FSG are proponents of a self-sustaining model, and will not endanger the financial security of one of their biggest assets to simple appease growing calls to bolster a squad that won the Premier League title in 2020.
But as the conundrum facing Salah, Mane and Firmino highlights, there is a genuine need to overhaul this group of players to avoid them growing old together and past glory fading.
Put simply, Liverpool cannot allow themselves to become Manchester United, floundering in the wake of Sir Alex Ferguson’s retirement.
Moves have already been made in this respect, with Diogo Jota (24), Ibrahima Konate (22) and Kostas Tsimikas (25) all poised for starring roles in the future, while Curtis Jones (20) and Harvey Elliott (18) are among those to join Trent Alexander-Arnold (22) in that homegrown core.
But an emphasis must be placed on injecting youth into this squad, while maintaining a balance of consistency. No big deal then, Jules.
4. Streamline the loan strategy
Having overseen the process for five years before taking the assistant sporting director job, Ward will be well aware of the delicate balance required with Liverpool’s loan strategy.
Klopp’s stance on sending young players out on loan has softened over the years, but it is evident that there have been few genuine successes in the temporary markets. Elliott, who spent the 2020/21 campaign with Blackburn, is chief among those.

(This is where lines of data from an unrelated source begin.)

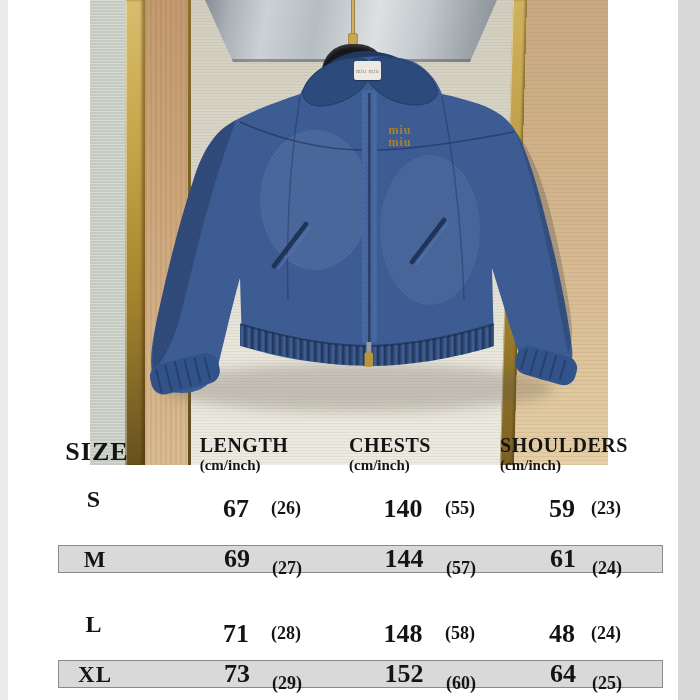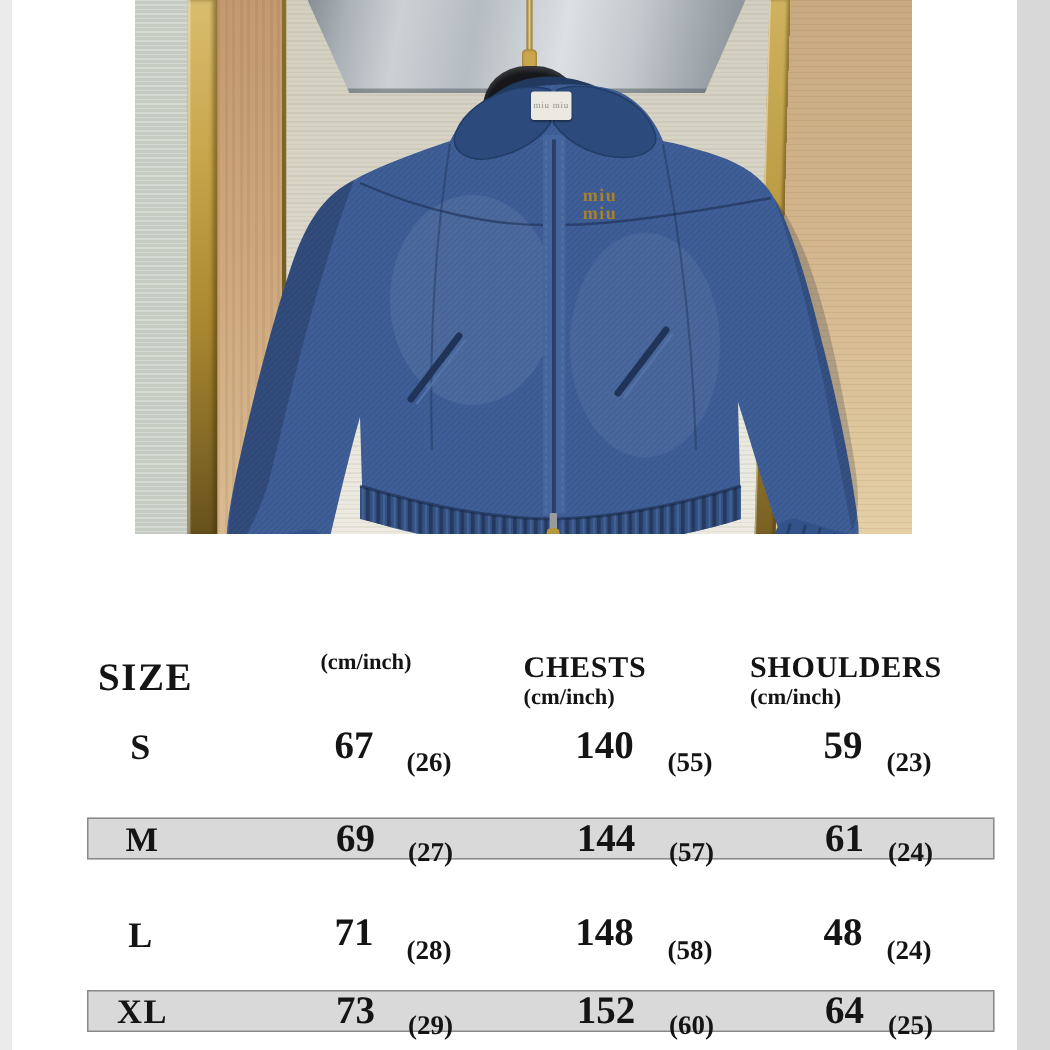--- a/index.html
+++ b/index.html
@@ -10,7 +10,7 @@
   .edge.l{left:0;width:8px;background:#ebebeb;}
   .edge.r{right:0;width:22px;background:#d8d8d8;}
   
-  .photo{position:absolute;left:90px;top:0;width:518px;height:356px;overflow:hidden;background:#d7d3c5;}
+  .photo{position:absolute;left:90px;top:0;width:518px;height:465px;overflow:hidden;background:#d7d3c5;}
   .layer{position:absolute;top:0;height:100%;}
   .wall-sage{left:0;width:35px;background:#c6cbc2;
     background-image:repeating-linear-gradient(180deg,rgba(255,255,255,.28) 0 1px,rgba(0,0,0,0) 1px 3px);}

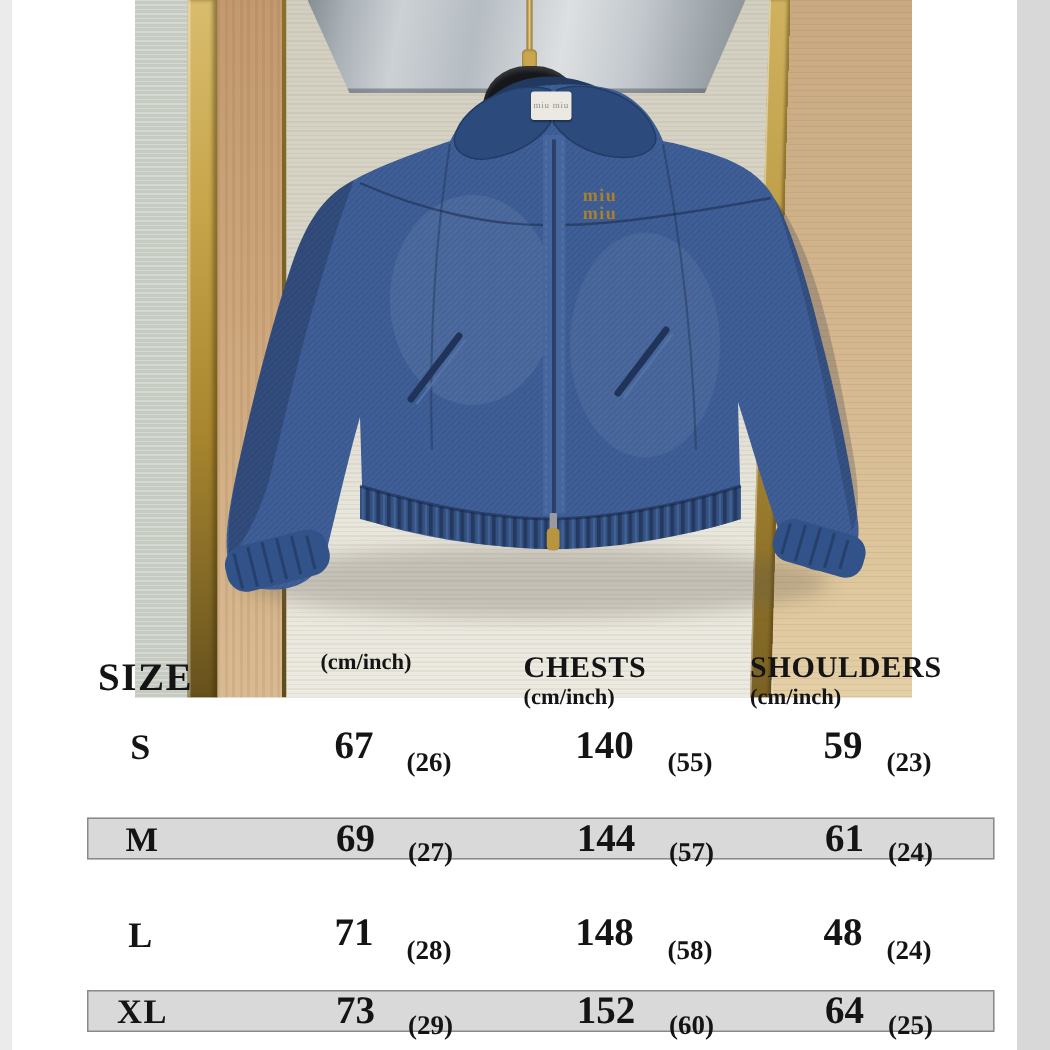--- a/index.html
+++ b/index.html
@@ -185,6 +185,7 @@
 
     <div class="th th-size">SIZE</div>
     <div class="th th-len">
+      <span class="lbl">LENGTH</span>
       <span class="sub">(cm/inch)</span>
     </div>
     <div class="th th-ch">

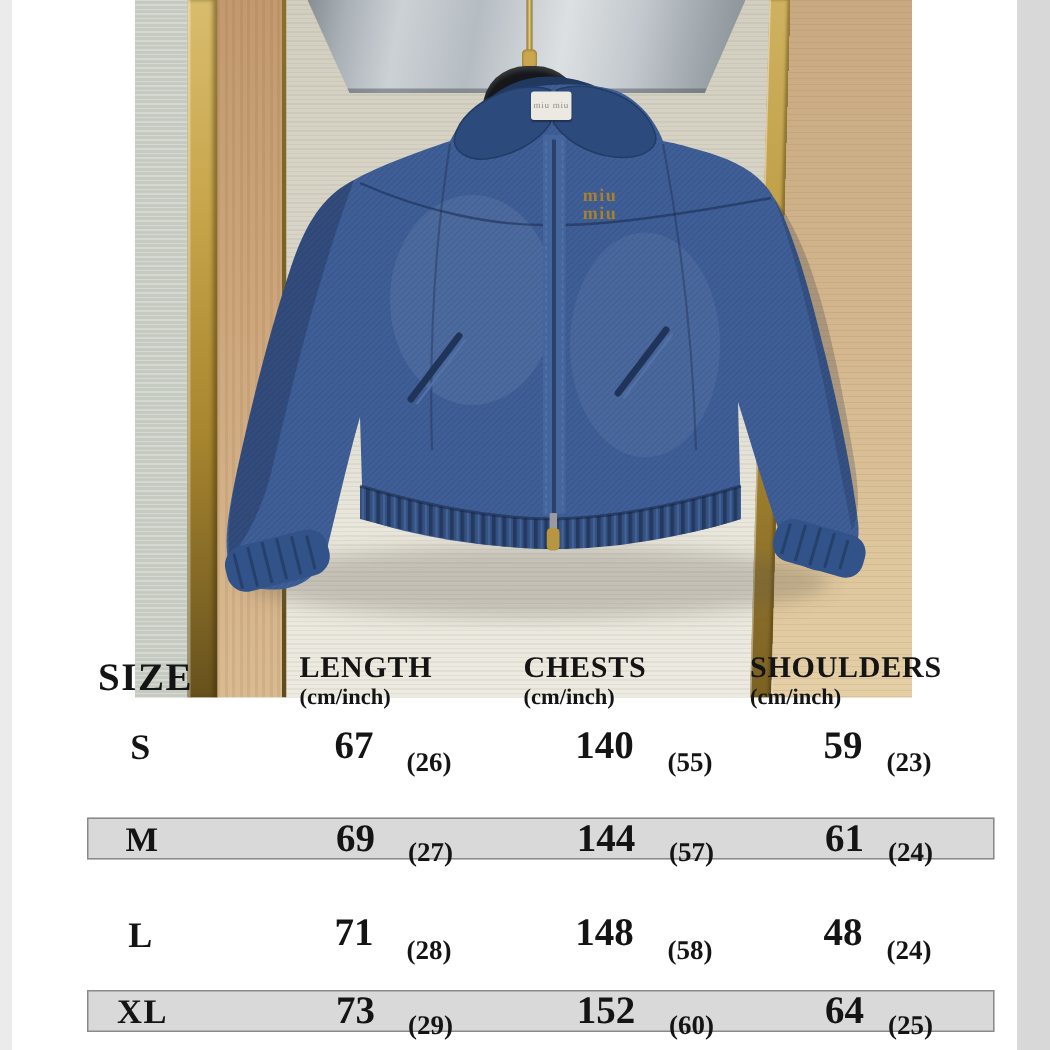--- a/index.html
+++ b/index.html
@@ -65,7 +65,7 @@
   .cell{position:absolute;transform:translateX(-50%);font-weight:bold;color:#141414;white-space:nowrap;}
   .sz{left:36px;font-size:24px;line-height:36px;top:0;letter-spacing:1px;}
   .row.hl .sz{line-height:27px;font-size:23px;}
-  .num{font-size:26px;line-height:32px;top:0;}
+  .num{font-size:26px;line-height:32px;top:12px;}
   .row.hl .num{line-height:29px;top:-2px;}
   .par{font-size:18px;}
   .row .par{top:17px;}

Leighton Clarkson and Rhys Williams, for example, have both struggled for consistent game time in the Championship this term, having been full-time members of Klopp’s first-team squad less than a year ago.

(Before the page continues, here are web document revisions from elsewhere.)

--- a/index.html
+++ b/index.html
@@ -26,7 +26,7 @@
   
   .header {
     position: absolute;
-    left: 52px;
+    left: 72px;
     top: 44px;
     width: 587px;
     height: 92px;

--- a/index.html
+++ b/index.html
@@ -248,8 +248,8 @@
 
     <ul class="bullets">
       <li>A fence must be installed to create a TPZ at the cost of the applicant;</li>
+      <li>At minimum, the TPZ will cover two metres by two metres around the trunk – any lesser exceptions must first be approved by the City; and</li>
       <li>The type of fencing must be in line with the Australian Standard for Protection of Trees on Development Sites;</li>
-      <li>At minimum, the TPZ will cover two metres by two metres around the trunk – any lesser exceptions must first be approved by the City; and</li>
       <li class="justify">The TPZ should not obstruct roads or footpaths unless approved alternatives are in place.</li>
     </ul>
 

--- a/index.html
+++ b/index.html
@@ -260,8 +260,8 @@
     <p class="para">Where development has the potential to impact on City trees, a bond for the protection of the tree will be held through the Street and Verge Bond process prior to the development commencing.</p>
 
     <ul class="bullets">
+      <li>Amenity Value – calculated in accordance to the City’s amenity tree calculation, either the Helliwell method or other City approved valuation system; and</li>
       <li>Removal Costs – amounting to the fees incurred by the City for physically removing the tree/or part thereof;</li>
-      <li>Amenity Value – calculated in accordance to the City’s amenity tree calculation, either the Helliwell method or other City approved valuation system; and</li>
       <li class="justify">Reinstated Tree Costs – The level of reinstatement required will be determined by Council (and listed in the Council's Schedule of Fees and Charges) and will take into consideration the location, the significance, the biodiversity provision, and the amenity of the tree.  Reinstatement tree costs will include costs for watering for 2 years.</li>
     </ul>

The method of finding the right club for a group of players that every summer breaks into double figures is a tough task, but working with his successor, David Woodfine, there is a possibility Ward could streamline their approach.
Perhaps, in some cases, this could simply be a case of cutting their losses earlier in a player’s development to allow them to blossom elsewhere.
5. Planning for life after Klopp
As it stands, Liverpool are set to lose their sporting director in 2022, their best player in 2023 and, most worryingly, their manager in 2024. Klopp, in typically steadfast manner, has maintained his desire is to move on after nine years at Anfield.
More so than securing Salah’s signature, it would be a masterstroke if Ward is able to negotiate an extended stay for Klopp, even if it is unlikely to fall under the “lifetime deal” terms recently laid out by Steven Gerrard.
It is more realistic, however, that the club must push forward with the process of identifying Klopp’s successor.
Could FSG follow the same model and promote from within with assistant manager Pepijn Lijnders? Will Gerrard prove himself capable of stepping up having taken over at Aston Villa? Or could Liverpool bring in a new man entirely?
Ward will be aware of the enormity of the job he is taking up as he succeeds Edwards as sporting director, and the big decisions he faces will, undoubtedly, shape the future of Liverpool Football Club.